2.1 FIGURE 3 DEFINITIONS
2.1.1 RECOVERY POINT OBJECTIVE/RECOVERY TIME OBJECTIVE COMPONENTS
- Transactions - Transactions Not Captured: Those transactions permanently lost (in product system's electronic format); i.e., the average interval of data not migrated off site at the time of the disaster.
- Declaration - Decision-making process, and the mechanics of getting the failover site and/or vendor notified. Includes determining whether to fail over and sometimes also where to do so.
- Data - Data Retrieval: Getting backup and logs out of storage and ready to ship to the recovery site. Most frequently in Traditional Recovery, the location at which backups and logs are stored is not the restore and recovery location.
- Transit - Transit Time: Time to move backup and logs from off-site storage vendor or off-line storage to the recovery site and system.
- System - System Restore: A cold restore. The OS and updates are loaded.
- Sys and Net Boot - Systems and network boot time.
- Database - Database Restore: Database is installed and booted. Tape backups and logs are loaded onto disk.
- Transaction - Transaction Recreation: Recovery in the broadest sense. Can include manual transactions, re-transmitting point of sale systems data, EDI and of course normal log-based transaction recovery.
2.1.2 RECOVERY APPROACHES
The typical procedures and technologies associated with each of the measured outcomes in Figure 3 follows. Procedures for individual sites vary.
- Traditional Recovery - Nightly backups are performed. Courier services pick up backups from each production site daily, i.e., the process virtually all companies have in place. Tapes usually are not kept in the location at which they will need to be applied.
- Electronic Vaulting - Bulk Data Transfer: Complete backups are physically shipped off site once weekly. Logs are batched electronically several times daily, and then loaded into a tape library located at the same facility as the planned recovery.
- Declaration Time is cut in half to about two hours. There is less time dithering about what to do because a clear contingency plan is available. In a traditional situation, the weight of the decision to declare is more ominous. Management knows if you go, you will not recover for 72 hours, and coming home is difficult at best.
- In general, as customers move to better Recovery Time Objective designs, the decision process gets more automated, and less criteria are used to make a decision. What was once a hit of 72 hours to recover is now less.
- Data Retrieval and Transit Time are eliminated, as the local tape library retrieval is not on the critical path.
- System Restore time is eliminated because a pool of warm systems is available in a large recovery data center.

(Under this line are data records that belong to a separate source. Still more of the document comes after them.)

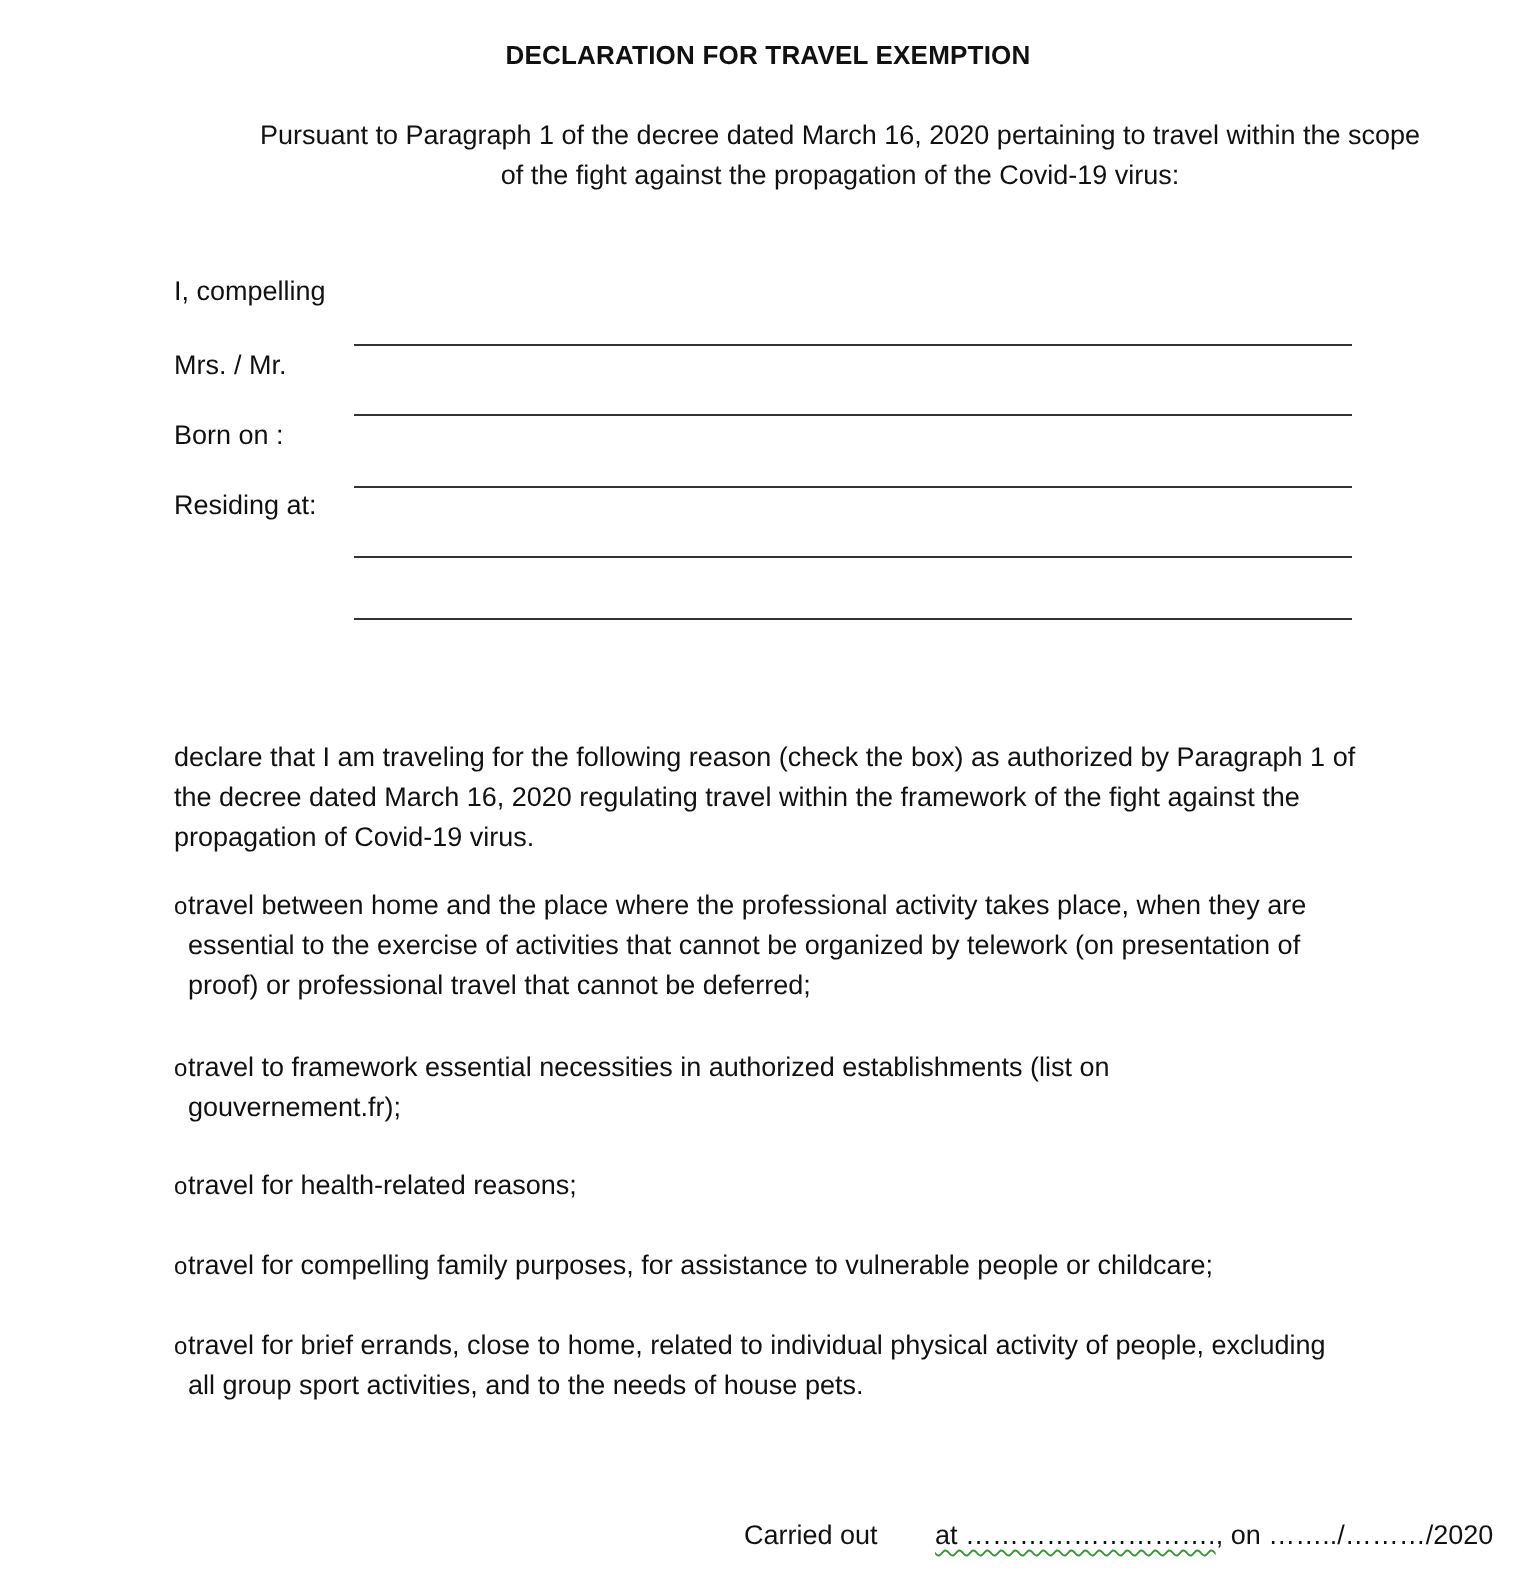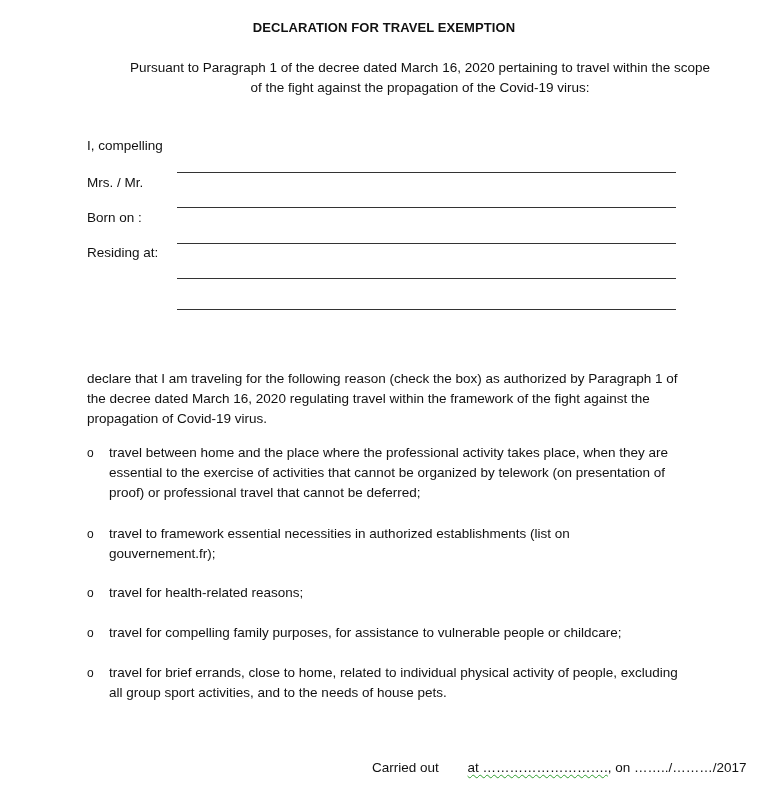--- a/index.html
+++ b/index.html
@@ -32,7 +32,7 @@
     position: absolute; left: 0; top: 0; width: 12px; font-size: 12px;
   }
   .reason .text {
-    margin-left: 22px; display: block; width: 570px;
+    margin-left: 7px; display: block; width: 570px;
   }
   .footer {
     position: absolute; top: 760px; left: 372px; font-size: 13.5px; white-space: nowrap;

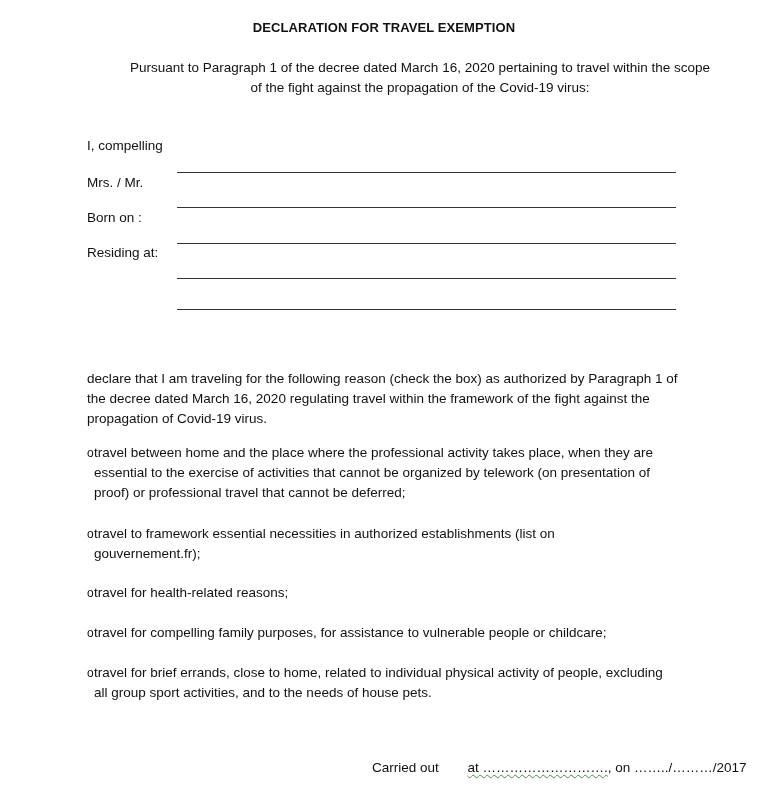--- a/index.html
+++ b/index.html
@@ -87,7 +87,7 @@
   </div>
 
   <div class="footer">
-    <span>Carried out </span><span class="squiggle">at ……………………….</span><span>, on ……../………/2017</span>
+    <span>Carried out </span><span class="squiggle">at ……………………….</span><span>, on ……../………/2020</span>
   </div>
 </div>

- Database Restore does not decrease, as the pool systems do not have database software installed.
- Transaction Recreation is reduced from days to a few hours because there is far less to recreate via manual and electronic methods like EDI re-transmission, and batch processing apply (requiring processing before apply). Instead, database recovery using archivelogs comprises a much larger portion of the recreation process.
- Transactions Not Captured are reduced from about 24 to two hours, a reflection of the frequent log transmissions written into the remote vault.
- Transaction Protection - Automated Remote Journaling of Redo Logs. This is the same as Electronic Vaulting, except that instead of transmitting several transaction batches daily, the archivelogs are shipped as they are created. At the remote recovery center, full backups still are (physically) re-shipped weekly to minimize recovery time. As a result:
- Transactions Not Captured are reduced to about 25 minutes from about 2.5 hours (vs. Electronic Vaulting).
- Some data loss upon disaster remains because the online redo logs are lost. This is discussed more fully in the next section.
- Transaction recovery is roughly ten times shorter than Electronic Vaulting as a function of the similar reduction in Transactions Not Captured. This leaves little to be recreated by methods other than archivelog apply (e.g., EDI retransmissions).
Oracle8i Standby Database automated log shipping can be used to send the archivelogs as they are created. In pre-Oracle8i, archivelog transmission is via user-created scripts. Ongoing recovery (log apply) on the standby is not a part of this process.
- Standby Database - Continuous Application of Redo Logs: Same as Transaction Protection, except that logs are applied on a dedicated standby system. All recovery components times are roughly the same as for Transaction Protection, except for:
- Declaration: Declaration tends to be significantly shortened compared to Transaction Protection - Automated Remote Journaling of Redo Logs because with less transaction loss, there is less risk - and cost - in doing so.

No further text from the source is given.